Быть Корелли - стр. 25
– Вы ему надоели.
Изабелла, казалось, не слышала в его словах издевки – она отвечала прямо, честно и просто, словно ребёнок, ещё не познавший науку лжи. Отвращение, недоумение, злость и дьявол знает откуда взявшаяся ревность – эти чувства, словно градины, навязчиво барабанящие по жестяной крыше, пробивали брешь в его броне. Алек привык воспринимать всё с холодной головой, сдержанно и отстранённо, привык жить, мыслить и действовать по давно обкатанному алгоритму, а сейчас он блуждал в собственных ощущениях, терялся, словно слепой. Её голос хотелось слушать. Хотелось бросить трубку и не слышать, не воспринимать ужасающий смысл слов, этим голосом сказанных. Он не хотел ничего знать о ней и хотел знать всё одновременно.
– Знаете, ведь я на самом деле хотела уехать в ту ночь. Тогда, когда вы встретили меня на дороге. Но я вернулась. Сама. Потому что однажды я уже уходила и, Хемфри… он нашёл меня… сказал, что куда бы я ни ушла, он всегда найдёт… и тогда… тогда я пожалею, что родилась на свет. Поэтому я не стала дожидаться, когда он вернёт меня сам. Я, правда, надеялась, что меня собьёт машина…
– Чего вы хотите? – устало произнёс Алек. Он вдруг ощутил себя измотанным, словно Изабелла только что переложила на его плечи часть своих горестей, и груз этот оказался тяжёл.
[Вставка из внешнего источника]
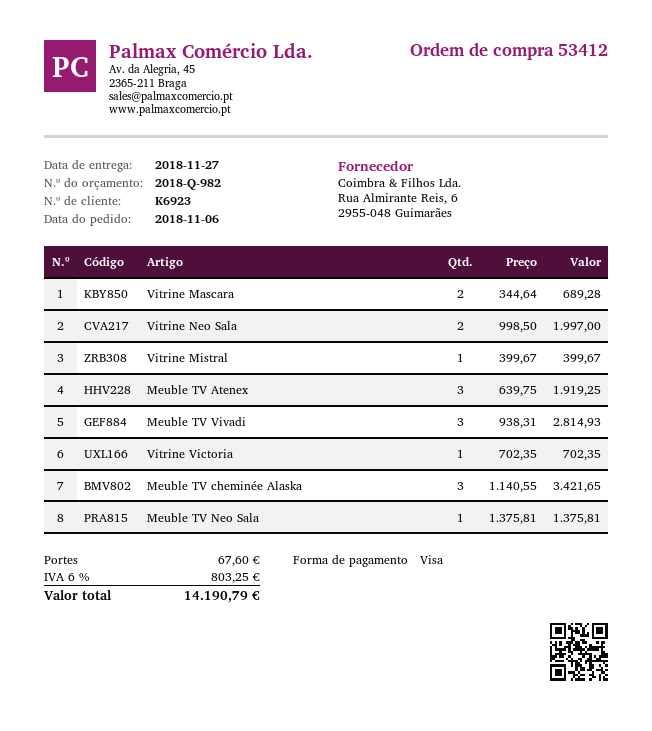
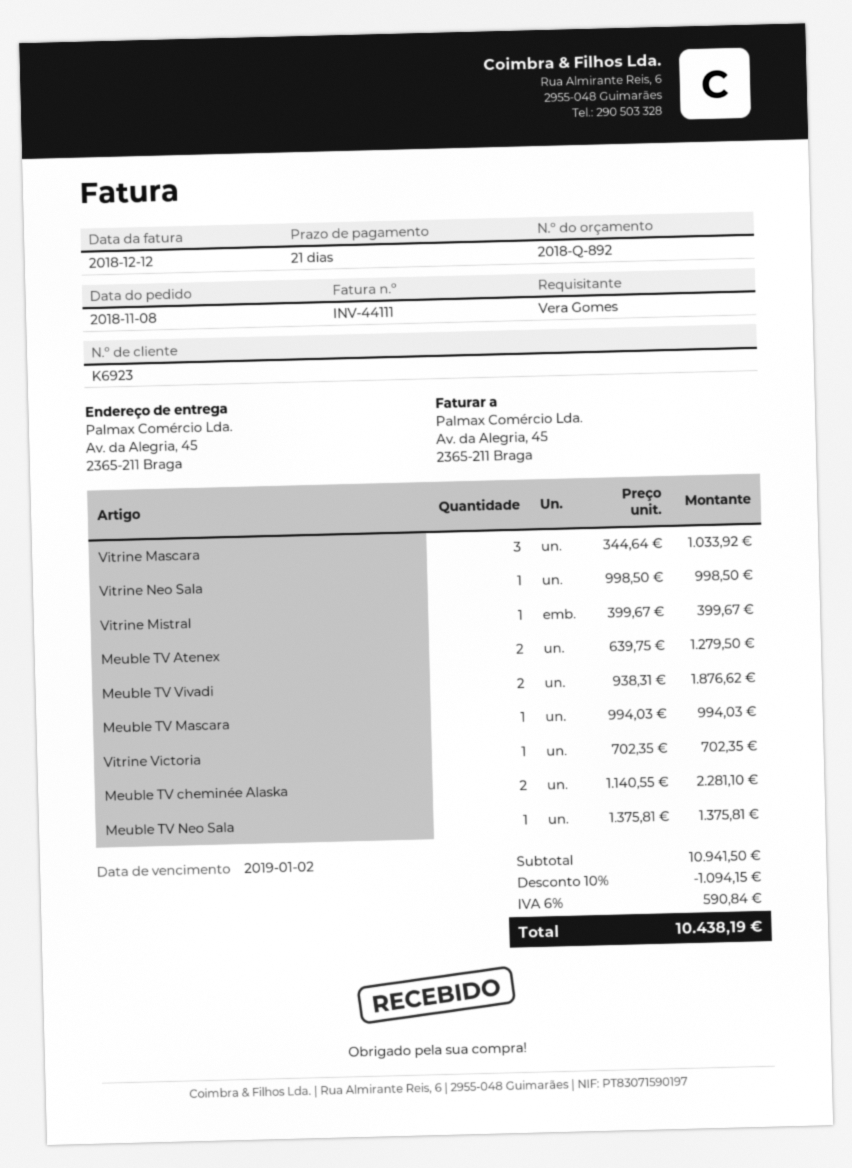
quote number: 2018-Q-982 -> 2018-Q-892
order date: 2018-11-06 -> 2018-11-08
Vitrine Mascara: 2 x 344.64 = 689.28 -> 3 x 344.64 = 1033.92
Vitrine Neo Sala: 2 x 998.50 = 1997.00 -> 1 x 998.50 = 998.50
Meuble TV Atenex: 3 x 639.75 = 1919.25 -> 2 x 639.75 = 1279.50
Meuble TV Vivadi: 3 x 938.31 = 2814.93 -> 2 x 938.31 = 1876.62
Meuble TV cheminée Alaska: 3 x 1140.55 = 3421.65 -> 2 x 1140.55 = 2281.10
Meuble TV Mascara: none -> 1 x 994.03 = 994.03
discount: none -> 10% = 1094.15
shipping: 67.60 -> none
tax: 6% = 803.25 -> 6% = 590.84
total: 14190.79 -> 10438.19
Алек никогда не задумывался, каково живётся в их мире женщинам, каково быть безвольным объектом чужих желаний, безропотным исполнителем чужих прихотей. Каково это потерять себя в угоду другим. Взгляд Габриэле, полный ненависти, тот взгляд, которым она смотрела на него во время «суда» – тревожный звонок, превратившийся вдруг в пожарный набат. До сегодняшней минуты ему было плевать…
– Не знаю. Я уже ничего не хочу. Ничего. Я уже забыла, каково это, что-то хотеть…
Она подтвердила его мысли.
– Вы потеряли жену. Мне очень жаль. Наверное, вам очень одиноко…
– Моя личная жизнь не обсуждается, – он резко осадил её. Этот внезапный переход, как ведро ледяной воды, остудил его, вернул в реальность. Реальность, в которой он был свободен. В которой одна женщина, сидя в заложниках в собственной комнате, пыталась ему сочувствовать.
– Простите меня. Алессандро, простите, – она снова взмолилась. Алек услышал, как в её голосе дрожат слёзы. Почувствовал себя последней тварью. – Можно я вам просто спою?
Не дожидаясь ответа, она тихо затянула. Алек узнал эту песню с первых слов. «Любимый мой» Эллы Фицджеральд.
У Изабеллы был удивительный тембр – хрупкая итальянка, поющая, как дородная чёрная женщина. Она была рождена, чтобы петь блюз. Рождена, чтобы её слушали, чтобы ею восхищались. Изабелла казалась ему певчей птицей, запертой в высокой башне, там, где её пение больше никто никогда не услышит. Её голос удивительно правильно скользил по нотам, лишь на верхних он срывался на шёпот – Изабелла плакала или старалась не шуметь. Казалось, она пела о своих несбывшихся мечтах. О большом и сильном мужчине, который возьмёт её за руку, который построит ей дом, который будет любить. Слишком пронзительно, так, что внутри снова вспыхнуло, и языки пламени жадно поползли вверх, подбираясь к горлу. Становилось жарко, корпус телефона раскалялся в ладонях, Алек уткнулся лбом в прохладное стекло окна. Он был не в силах нажать на отбой. Он впервые опоздал на работу.